(Change detection data)

######

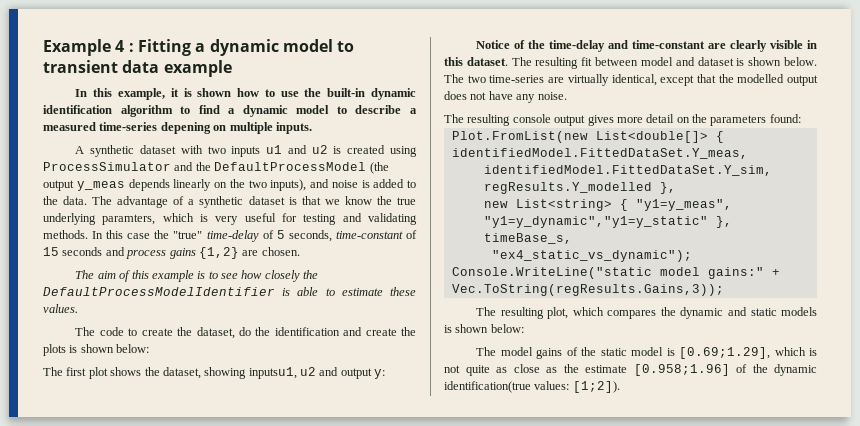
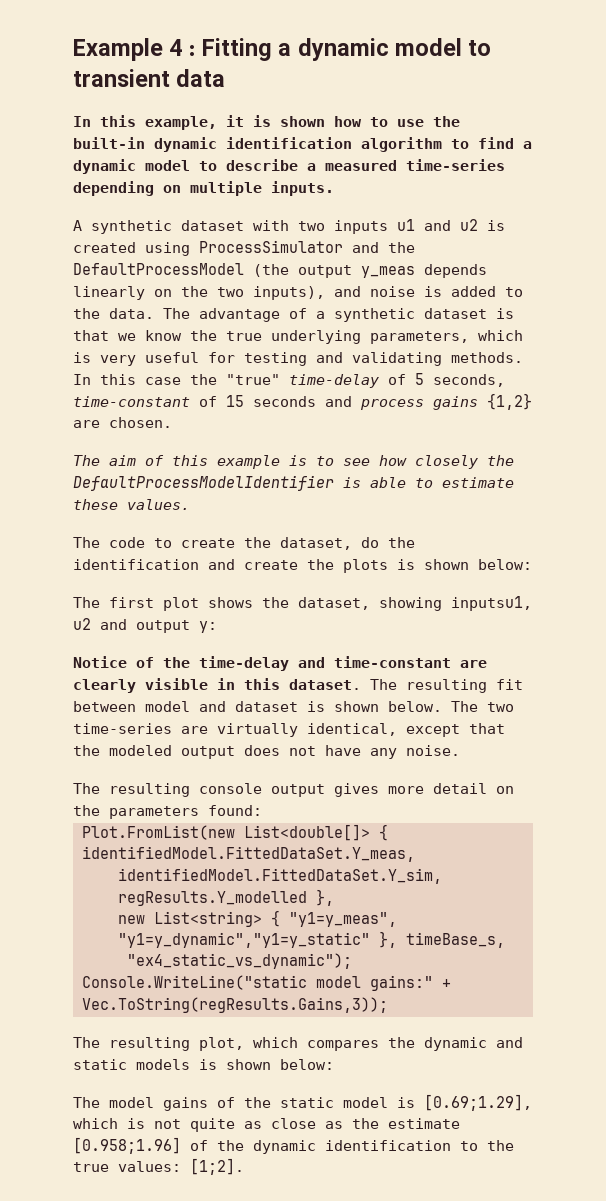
[163,60,232,77] example -> (226, 78) none
[160,122,211,134] depening -> [73,181,154,196] depending
[102,214,156,225] paramters, -> [370,331,469,344] parameters,
[737,74,785,83] modelled -> [109,745,172,756] modeled
[444,381,620,393] identification(true values: [1;2]). -> [325,1140,514,1151] [73,1158,244,1175] identification to the true values: [1;2].

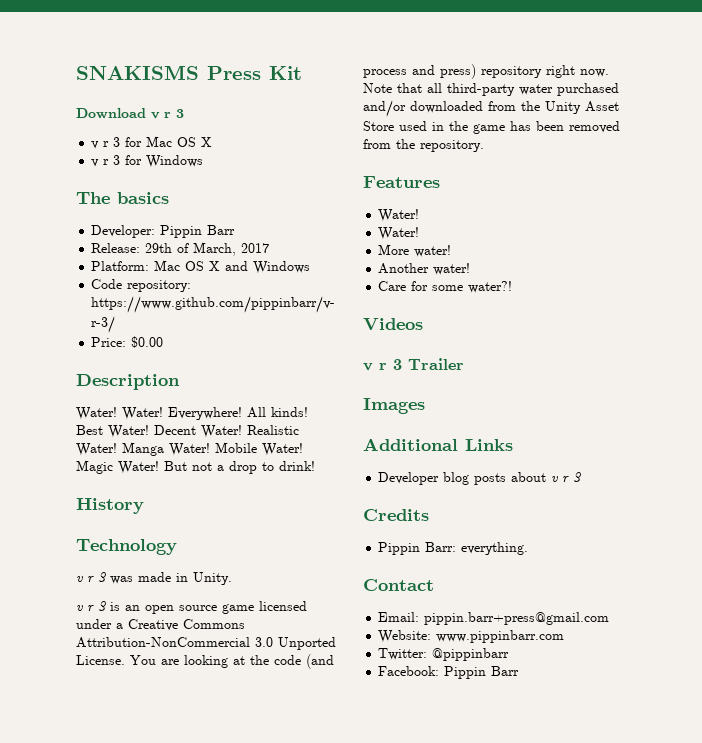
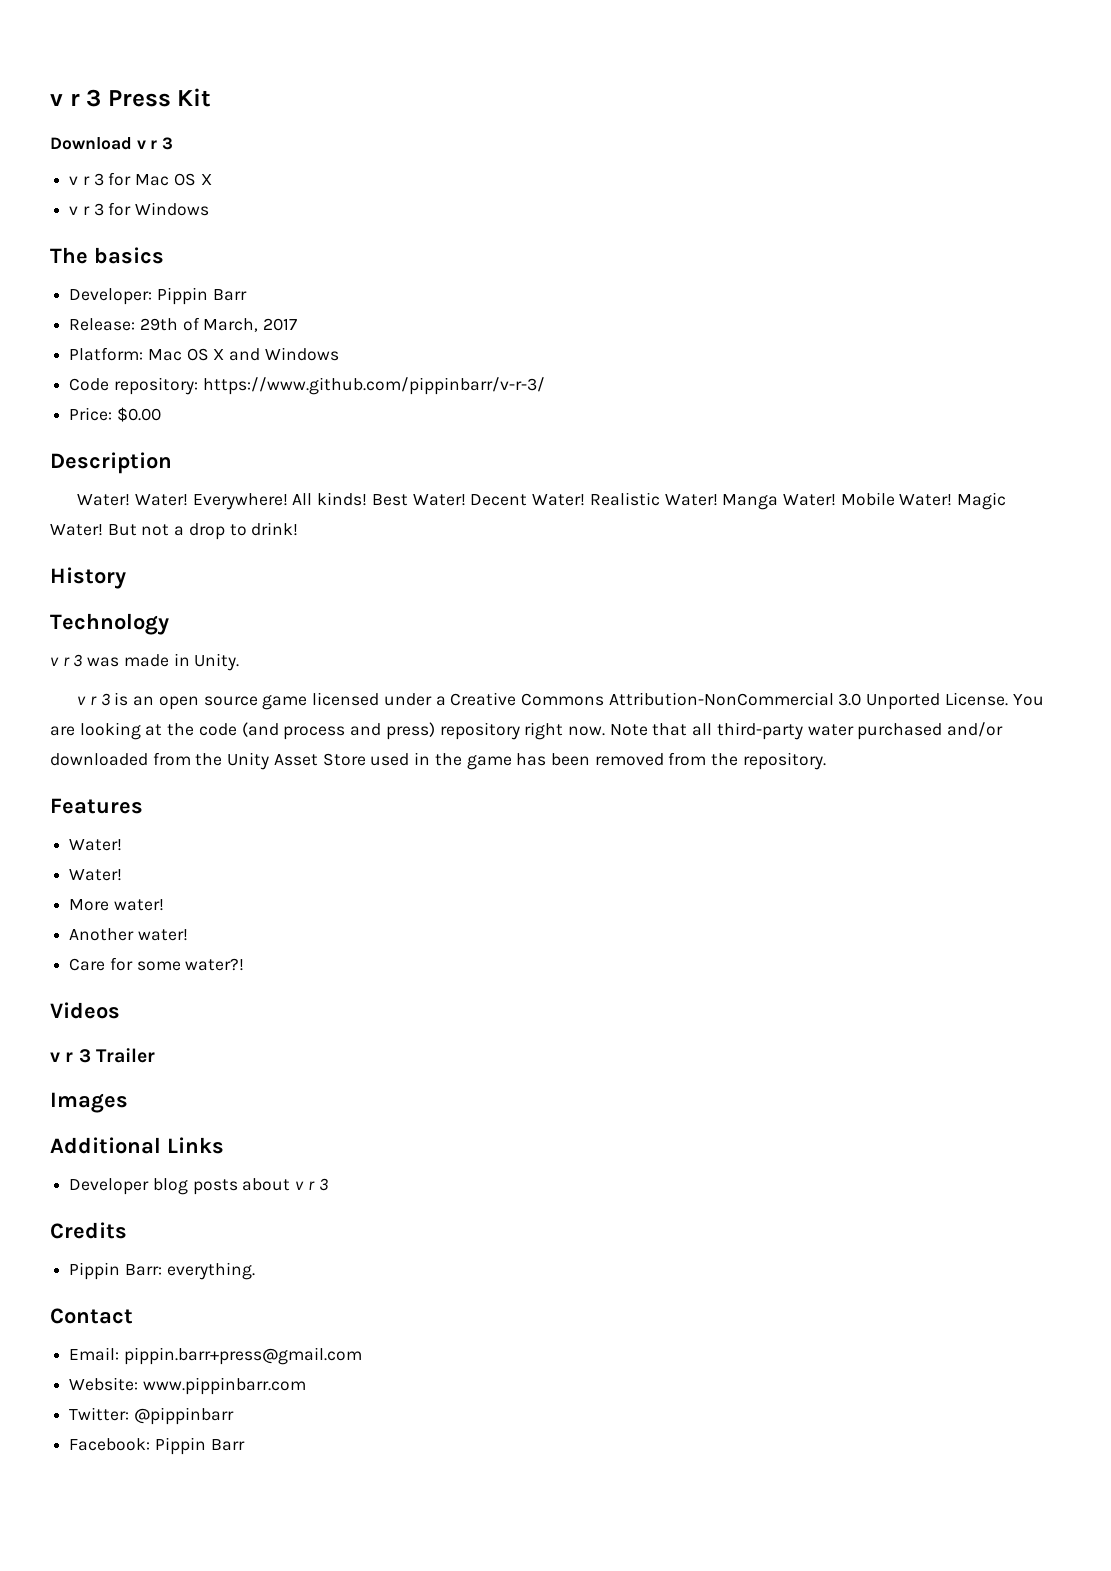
[76,65,199,80] SNAKISMS -> [50,89,102,107] v r 3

######

__EXERCISE DETAILS__
Output all of the data above exactly; no pictures should appear.

__RESULT OF THE TASK__
[163,60,232,77] example -> (226, 78) none
[160,122,211,134] depening -> [73,181,154,196] depending
[102,214,156,225] paramters, -> [370,331,469,344] parameters,
[737,74,785,83] modelled -> [109,745,172,756] modeled
[444,381,620,393] identification(true values: [1;2]). -> [325,1140,514,1151] [73,1158,244,1175] identification to the true values: [1;2].

[76,65,199,80] SNAKISMS -> [50,89,102,107] v r 3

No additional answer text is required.